Copy each of the records exactly.

BEGIN Records provided

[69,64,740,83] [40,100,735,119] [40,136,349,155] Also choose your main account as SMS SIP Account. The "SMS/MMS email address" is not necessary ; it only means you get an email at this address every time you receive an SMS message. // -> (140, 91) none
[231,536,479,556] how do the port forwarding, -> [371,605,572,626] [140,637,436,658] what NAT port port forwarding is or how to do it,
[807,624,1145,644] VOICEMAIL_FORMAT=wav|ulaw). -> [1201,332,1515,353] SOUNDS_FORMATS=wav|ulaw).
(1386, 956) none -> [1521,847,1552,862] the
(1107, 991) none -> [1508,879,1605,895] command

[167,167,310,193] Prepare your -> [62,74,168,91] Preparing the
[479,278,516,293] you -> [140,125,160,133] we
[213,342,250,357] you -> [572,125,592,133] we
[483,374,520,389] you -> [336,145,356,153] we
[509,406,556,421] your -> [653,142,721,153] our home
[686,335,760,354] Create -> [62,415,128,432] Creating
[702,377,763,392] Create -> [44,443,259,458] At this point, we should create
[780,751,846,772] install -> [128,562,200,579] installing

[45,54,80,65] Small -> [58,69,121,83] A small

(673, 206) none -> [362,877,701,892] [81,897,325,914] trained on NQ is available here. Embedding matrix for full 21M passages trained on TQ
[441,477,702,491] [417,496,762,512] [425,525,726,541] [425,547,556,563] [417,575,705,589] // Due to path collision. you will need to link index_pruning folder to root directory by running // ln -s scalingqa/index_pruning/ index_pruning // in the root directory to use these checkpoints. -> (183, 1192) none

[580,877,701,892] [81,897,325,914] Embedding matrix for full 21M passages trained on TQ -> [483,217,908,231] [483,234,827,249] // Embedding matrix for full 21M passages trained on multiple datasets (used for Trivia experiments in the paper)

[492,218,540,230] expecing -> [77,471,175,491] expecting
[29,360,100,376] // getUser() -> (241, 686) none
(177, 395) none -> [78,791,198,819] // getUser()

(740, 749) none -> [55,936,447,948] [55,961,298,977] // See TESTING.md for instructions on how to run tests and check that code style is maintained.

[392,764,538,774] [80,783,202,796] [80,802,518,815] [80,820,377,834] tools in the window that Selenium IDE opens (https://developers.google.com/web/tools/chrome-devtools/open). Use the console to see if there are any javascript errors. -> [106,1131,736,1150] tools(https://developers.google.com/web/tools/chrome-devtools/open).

END Records provided

Result for this exercise -
[69,64,740,83] [40,100,735,119] [40,136,349,155] Also choose your main account as SMS SIP Account. The "SMS/MMS email address" is not necessary ; it only means you get an email at this address every time you receive an SMS message. // -> (140, 91) none
[231,536,479,556] how do the port forwarding, -> [371,605,572,626] [140,637,436,658] what NAT port port forwarding is or how to do it,
[807,624,1145,644] VOICEMAIL_FORMAT=wav|ulaw). -> [1201,332,1515,353] SOUNDS_FORMATS=wav|ulaw).
(1386, 956) none -> [1521,847,1552,862] the
(1107, 991) none -> [1508,879,1605,895] command

[167,167,310,193] Prepare your -> [62,74,168,91] Preparing the
[479,278,516,293] you -> [140,125,160,133] we
[213,342,250,357] you -> [572,125,592,133] we
[483,374,520,389] you -> [336,145,356,153] we
[509,406,556,421] your -> [653,142,721,153] our home
[686,335,760,354] Create -> [62,415,128,432] Creating
[702,377,763,392] Create -> [44,443,259,458] At this point, we should create
[780,751,846,772] install -> [128,562,200,579] installing

[45,54,80,65] Small -> [58,69,121,83] A small

(673, 206) none -> [362,877,701,892] [81,897,325,914] trained on NQ is available here. Embedding matrix for full 21M passages trained on TQ
[441,477,702,491] [417,496,762,512] [425,525,726,541] [425,547,556,563] [417,575,705,589] // Due to path collision. you will need to link index_pruning folder to root directory by running // ln -s scalingqa/index_pruning/ index_pruning // in the root directory to use these checkpoints. -> (183, 1192) none

[580,877,701,892] [81,897,325,914] Embedding matrix for full 21M passages trained on TQ -> [483,217,908,231] [483,234,827,249] // Embedding matrix for full 21M passages trained on multiple datasets (used for Trivia experiments in the paper)

[492,218,540,230] expecing -> [77,471,175,491] expecting
[29,360,100,376] // getUser() -> (241, 686) none
(177, 395) none -> [78,791,198,819] // getUser()

(740, 749) none -> [55,936,447,948] [55,961,298,977] // See TESTING.md for instructions on how to run tests and check that code style is maintained.

[392,764,538,774] [80,783,202,796] [80,802,518,815] [80,820,377,834] tools in the window that Selenium IDE opens (https://developers.google.com/web/tools/chrome-devtools/open). Use the console to see if there are any javascript errors. -> [106,1131,736,1150] tools(https://developers.google.com/web/tools/chrome-devtools/open).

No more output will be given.